You can’t hide behind the fact that legalizing prostitution won’t make all illegal prostitution disappear. Legalizing alchohol didn’t make all illegal alcohol production and sales disappear but it sure got rid of the vast majority of it and the Al Capone gangland violence it financed.

Legalized prostitution is going to provide most of the demand to customers penalty and relatively risk free just as legalized booze meets virtually all the demand for alcohol now. The pimp beating his non-STD tested girls and turning out 9 year olds simply isn’t going to be able to compete and will find all his business has dried up.

Criminalizing prostitution won’t make it any less degrading or ojbectifying, in fact it makes those things worse. When prostitution is illegal not only is the woman a prostitute, she’s also a criminal. Legalizing it would immediately result in an increase in status amongst prostitutes as no one could look down on them as criminals anymore, people would have one less justification for abusing them, they couldn’t say “Well, they’re criminals anyway they deserve to be punished.”

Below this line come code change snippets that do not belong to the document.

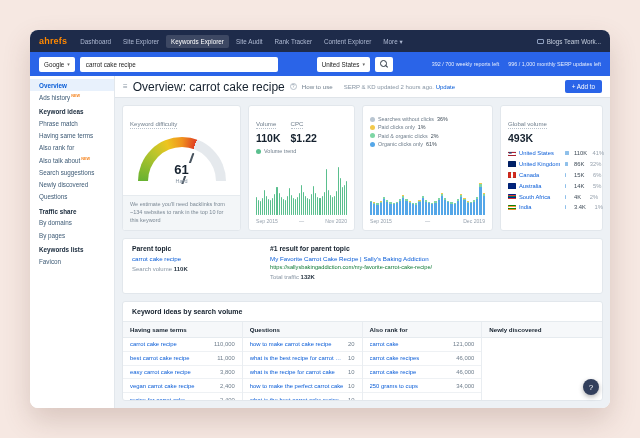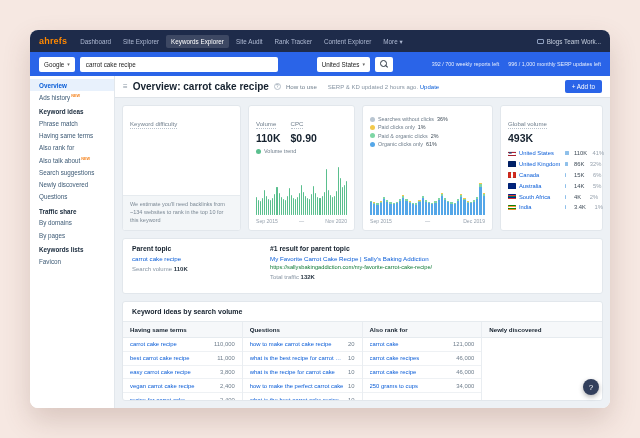--- a/index.html
+++ b/index.html
@@ -36,7 +36,7 @@
   .main{flex:1;display:flex;flex-direction:column;background:#edf1f5;min-width:0}
   .main-header{height:22px;background:#fff;border-bottom:1px solid #dfe4e9;display:flex;align-items:center;gap:5px;padding:0 8px;flex-shrink:0}
   .burger{color:#8795a3;font-size:8px;cursor:pointer}
-  .page-title{font-size:10px;font-weight:bold;color:#15212e;white-space:nowrap}
+  .page-title{font-size:12px;font-weight:normal;color:#15212e;white-space:nowrap}
   .qicon{width:7px;height:7px;border:1px solid #b6c0ca;border-radius:50%;color:#8795a3;font-size:4.5px;display:inline-flex;align-items:center;justify-content:center;flex-shrink:0;cursor:pointer}
   .howto{color:#6f7e8c;font-size:6.2px;cursor:pointer}
   .updated{color:#8795a3;font-size:6px;margin-left:6px;white-space:nowrap}

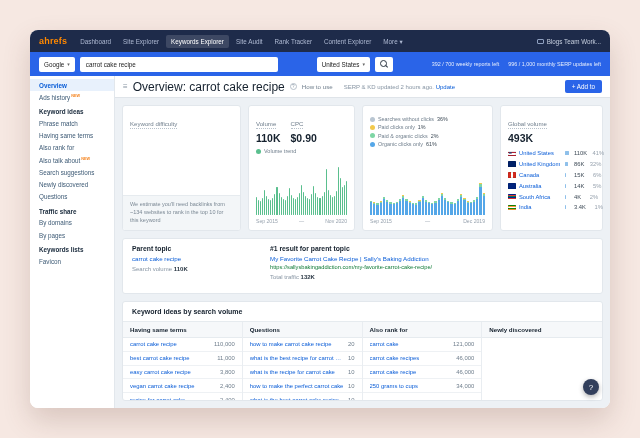--- a/index.html
+++ b/index.html
@@ -206,7 +206,7 @@
               </div>
               <div>
                 <span class="metric-label">CPC</span>
-                <div class="metric-value">$0.90</div>
+                <div class="metric-value">$1.22</div>
               </div>
             </div>
             <div class="legend-line">

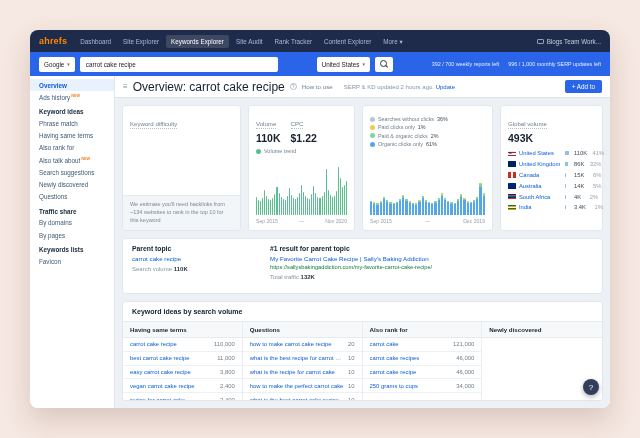--- a/index.html
+++ b/index.html
@@ -194,6 +194,14 @@
           <section class="card kd-card">
             <div class="card-pad">
               <span class="metric-label">Keyword difficulty</span>
+              <div class="gauge">
+                <div class="gauge-arc" id="gauge-arc" style="background: conic-gradient(from 270deg, rgb(103, 178, 49) 0deg, rgb(185, 197, 44) 43.9deg, rgb(236, 197, 31) 68.1deg, rgb(240, 146, 30) 90deg, rgb(223, 62, 34) 109.8deg, rgb(229, 233, 237) 109.8deg, rgb(229, 233, 237) 180deg, transparent 180deg, transparent 360deg);"></div>
+                <div class="gauge-needle" id="gauge-needle" style="transform: rotate(19.8deg);"></div>
+                <div class="gauge-center">
+                  <div class="gauge-value">61</div>
+                  <div class="gauge-label">Hard</div>
+                </div>
+              </div>
             </div>
             <div class="kd-note">We estimate you'll need backlinks from ~134 websites to rank in the top 10 for this keyword</div>
           </section>

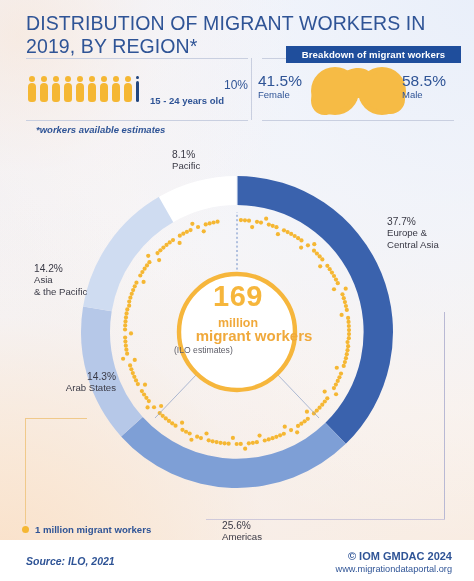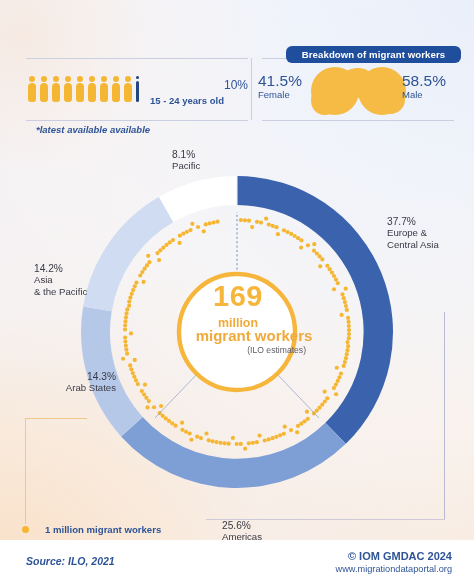--- a/index.html
+++ b/index.html
@@ -122,6 +122,7 @@
 <div id="poster">
 
   <div class="header">
+    <div class="title">DISTRIBUTION OF MIGRANT WORKERS IN 2019, BY REGION*</div>
 
     <div class="hrule r1"></div>
     <div class="hrule r2"></div>

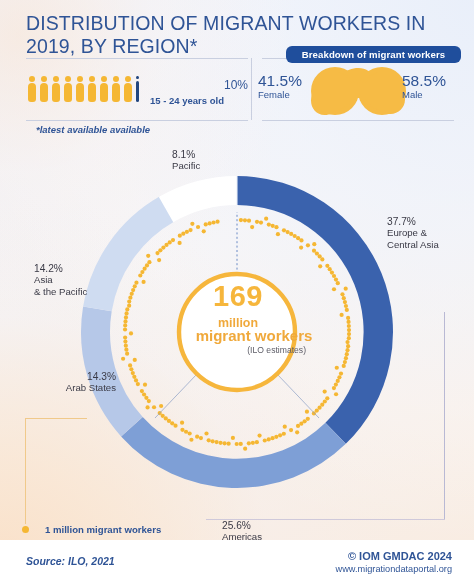--- a/index.html
+++ b/index.html
@@ -62,7 +62,7 @@
   .bd-banner{
     position:absolute;left:286px;top:46px;width:175px;height:17px;
     background:#1f4e9c;color:#ffffff;font-size:9.6px;font-weight:bold;
-    display:flex;align-items:center;justify-content:center;letter-spacing:.1px;border-radius:6px;
+    display:flex;align-items:center;justify-content:center;letter-spacing:.1px;
   }
   .bd-left{position:absolute;left:258px;top:72px;width:58px;text-align:left;}
   .bd-right{position:absolute;left:402px;top:72px;width:62px;text-align:left;}

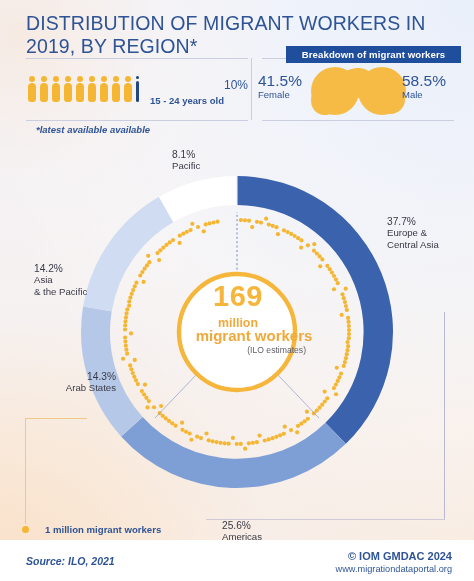--- a/index.html
+++ b/index.html
@@ -176,7 +176,7 @@
     <div class="pct-10">10%</div>
     <div class="pct-10-sub">15 - 24 years old</div>
 
-    <div class="note">*latest available available</div>
+    <div class="note">*workers available estimates</div>
 
     <div class="bd-banner">Breakdown of migrant workers</div>
 

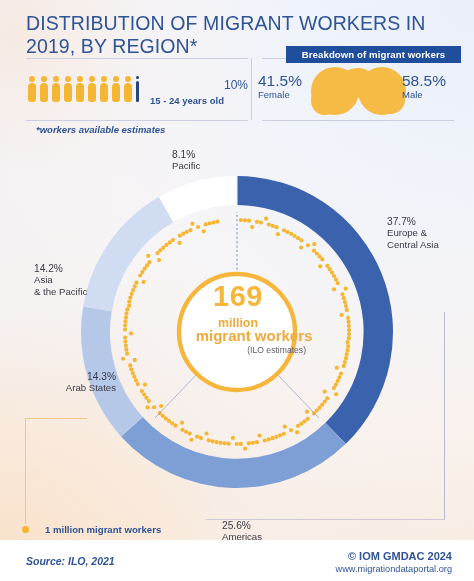--- a/index.html
+++ b/index.html
@@ -92,7 +92,7 @@
     color:#f0a93b;font-size:12.4px;font-weight:bold;line-height:14px;}
   .center-l2{position:absolute;left:177px;top:329px;width:122px;text-align:center;
     color:#f0a93b;font-size:15px;font-weight:bold;line-height:14px;margin-left:16px;}
-  .center-l3{position:absolute;left:204px;top:345px;width:102px;text-align:right;
+  .center-l3{position:absolute;left:174px;top:345px;width:102px;text-align:left;
     color:#5c5c66;font-size:8.6px;line-height:10px;}
 
   

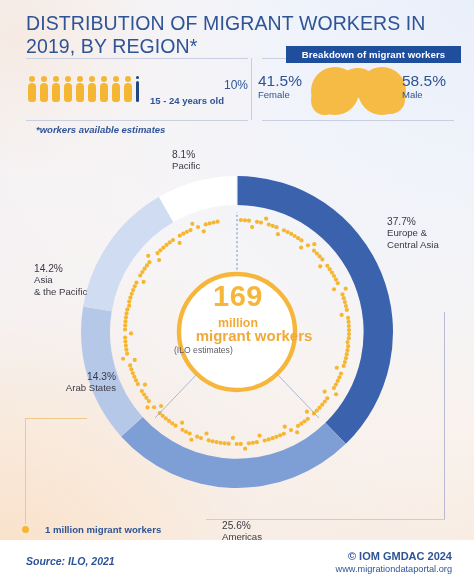--- a/index.html
+++ b/index.html
@@ -96,7 +96,7 @@
     color:#5c5c66;font-size:8.6px;line-height:10px;}
 
   
-  .legend{position:absolute;left:22px;top:524px;display:flex;align-items:center;gap:16px;}
+  .legend{position:absolute;left:22px;top:524px;display:flex;align-items:center;gap:6px;}
   .legend-dot{width:7px;height:7px;border-radius:50%;background:#f5b733;}
   .legend-txt{color:#2f5496;font-size:9.6px;font-weight:bold;}
   .legend-stem{position:absolute;left:25px;top:418px;width:1px;height:106px;background:#f0c98a;}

When society criminalizes drugs, alcohol, prostitution or gambling it denies those involved in it the justice system as a peaceful dispute resolution mechanism and forces people to resolve their disputes with violence and the morality of “might makes right”. Criminalizing these things has never gotten rid of them, will never get rid of them and only makes the problems associated with them far worse. As a society we need to stop shooting ourselves in the foot and adopt a harm reduction strategy to these things that requires legalization and has been relatively successful around the world.

Désirée

April 20th, 2012

Mark this day, it may be a while before it happens again, but I agree with Priya Lynn 100% on this topic.

Timothy Kincaid

April 20th, 2012

Desiree,

I actually cut this sentence to paste in agreement:

As a society we need to stop shooting ourselves in the foot and adopt a harm reduction strategy to these things that requires legalization and has been relatively successful around the world.

This much agreement is a little scary

Priya Lynn

April 20th, 2012

I’ve marked it down Desiree, LOL

Priya Lynn

April 20th, 2012

Now I’m scared – maybe its a sign of the apocalypse.

Regan DuCasse

April 20th, 2012

Priya Lynne, you made a leap at assuming I’m all for criminalizing the PROSTITUTES.

You skipped over the part where MY concern is with the OBJECTIFICATION of the weak, females and sex.
THAT is a cultural problem, about the PATRONS of sex, not those whose circumstances might FORCE them into it, even if it IS legal.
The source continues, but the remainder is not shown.